Start of Block

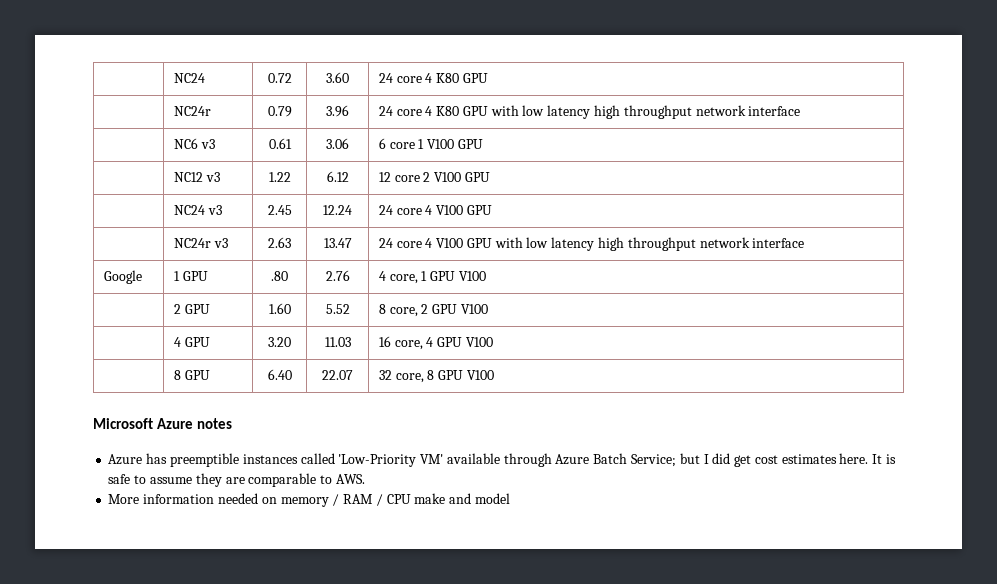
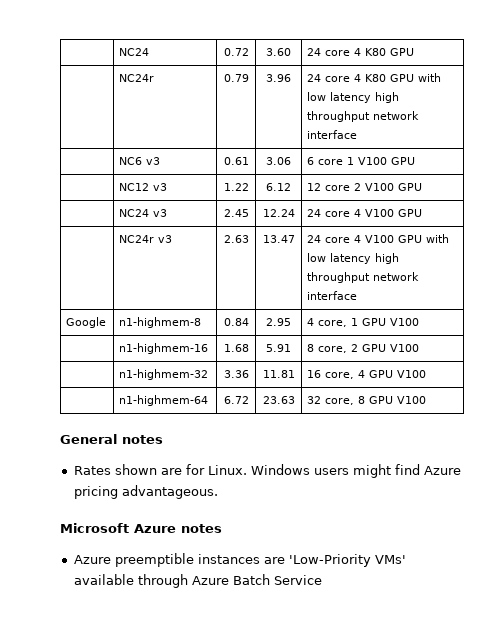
- Google | 1 GPU | .80 | 2.76 | 4 core, 1 GPU V100
+ Google | n1-highmem-8 | 0.84 | 2.95 | 4 core, 1 GPU V100
- | 2 GPU | 1.60 | 5.52 | 8 core, 2 GPU V100
+ | n1-highmem-16 | 1.68 | 5.91 | 8 core, 2 GPU V100
- | 4 GPU | 3.20 | 11.03 | 16 core, 4 GPU V100
+ | n1-highmem-32 | 3.36 | 11.81 | 16 core, 4 GPU V100
- | 8 GPU | 6.40 | 22.07 | 32 core, 8 GPU V100
+ | n1-highmem-64 | 6.72 | 23.63 | 32 core, 8 GPU V100
+ General notes
+ Rates shown are for Linux. Windows users might find Azure pricing advantageous.
- Azure has preemptible instances called 'Low-Priority VM' available through Azure Batch Service; but I did get cost estimates here. It is safe to assume they are comparable to AWS.
- More information needed on memory / RAM / CPU make and model
+ Azure preemptible instances are 'Low-Priority VMs' available through Azure Batch Service

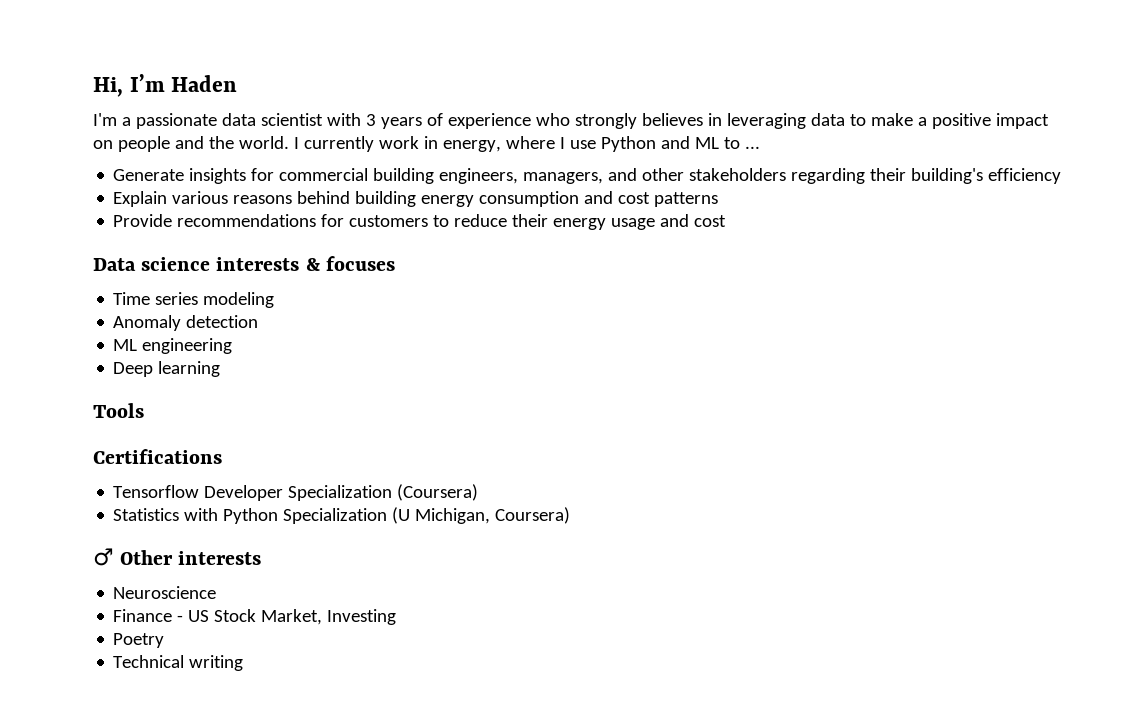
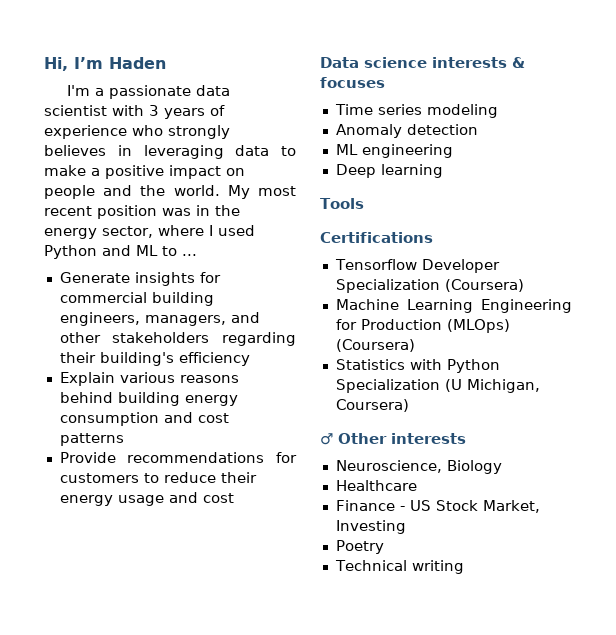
- I currently work in energy, where I use Python and ML to ...
+ My most recent position was in the energy sector, where I used Python and ML to ...
+ Machine Learning Engineering for Production (MLOps) (Coursera)
- Neuroscience
+ Neuroscience, Biology
+ Healthcare

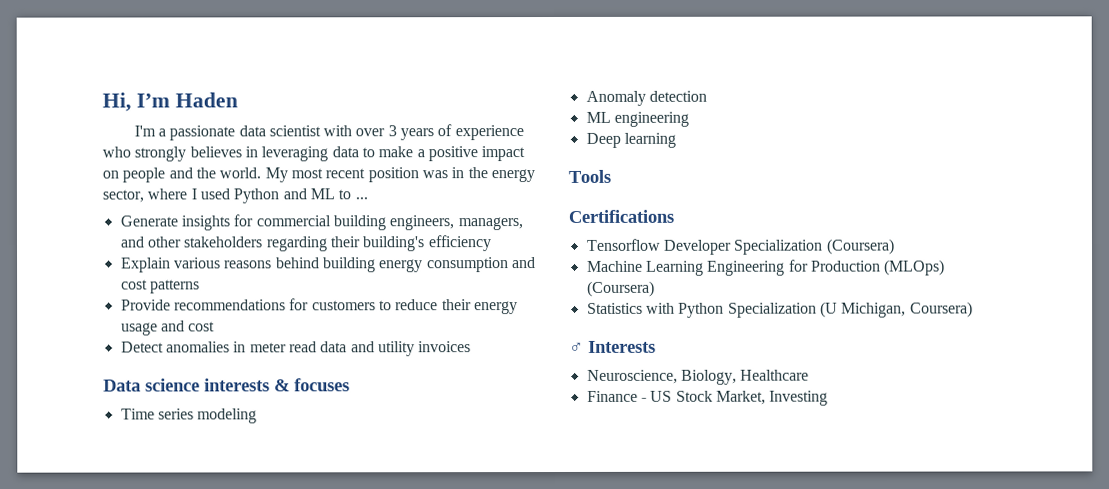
- I'm a passionate data scientist with 3 years of experience who strongly believes in leveraging data to make a positive impact on people and the world.
+ I'm a passionate data scientist with over 3 years of experience who strongly believes in leveraging data to make a positive impact on people and the world.
+ Detect anomalies in meter read data and utility invoices
- ♂ Other interests
+ ♂ Interests
- Neuroscience, Biology
- Healthcare
+ Neuroscience, Biology, Healthcare
- Poetry
- Technical writing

End of Block

● **Exercise description**:
Please set down each line of the data above exactly as written, without the pictures.

● **Task response**:
- Google | 1 GPU | .80 | 2.76 | 4 core, 1 GPU V100
+ Google | n1-highmem-8 | 0.84 | 2.95 | 4 core, 1 GPU V100
- | 2 GPU | 1.60 | 5.52 | 8 core, 2 GPU V100
+ | n1-highmem-16 | 1.68 | 5.91 | 8 core, 2 GPU V100
- | 4 GPU | 3.20 | 11.03 | 16 core, 4 GPU V100
+ | n1-highmem-32 | 3.36 | 11.81 | 16 core, 4 GPU V100
- | 8 GPU | 6.40 | 22.07 | 32 core, 8 GPU V100
+ | n1-highmem-64 | 6.72 | 23.63 | 32 core, 8 GPU V100
+ General notes
+ Rates shown are for Linux. Windows users might find Azure pricing advantageous.
- Azure has preemptible instances called 'Low-Priority VM' available through Azure Batch Service; but I did get cost estimates here. It is safe to assume they are comparable to AWS.
- More information needed on memory / RAM / CPU make and model
+ Azure preemptible instances are 'Low-Priority VMs' available through Azure Batch Service

- I currently work in energy, where I use Python and ML to ...
+ My most recent position was in the energy sector, where I used Python and ML to ...
+ Machine Learning Engineering for Production (MLOps) (Coursera)
- Neuroscience
+ Neuroscience, Biology
+ Healthcare

- I'm a passionate data scientist with 3 years of experience who strongly believes in leveraging data to make a positive impact on people and the world.
+ I'm a passionate data scientist with over 3 years of experience who strongly believes in leveraging data to make a positive impact on people and the world.
+ Detect anomalies in meter read data and utility invoices
- ♂ Other interests
+ ♂ Interests
- Neuroscience, Biology
- Healthcare
+ Neuroscience, Biology, Healthcare
- Poetry
- Technical writing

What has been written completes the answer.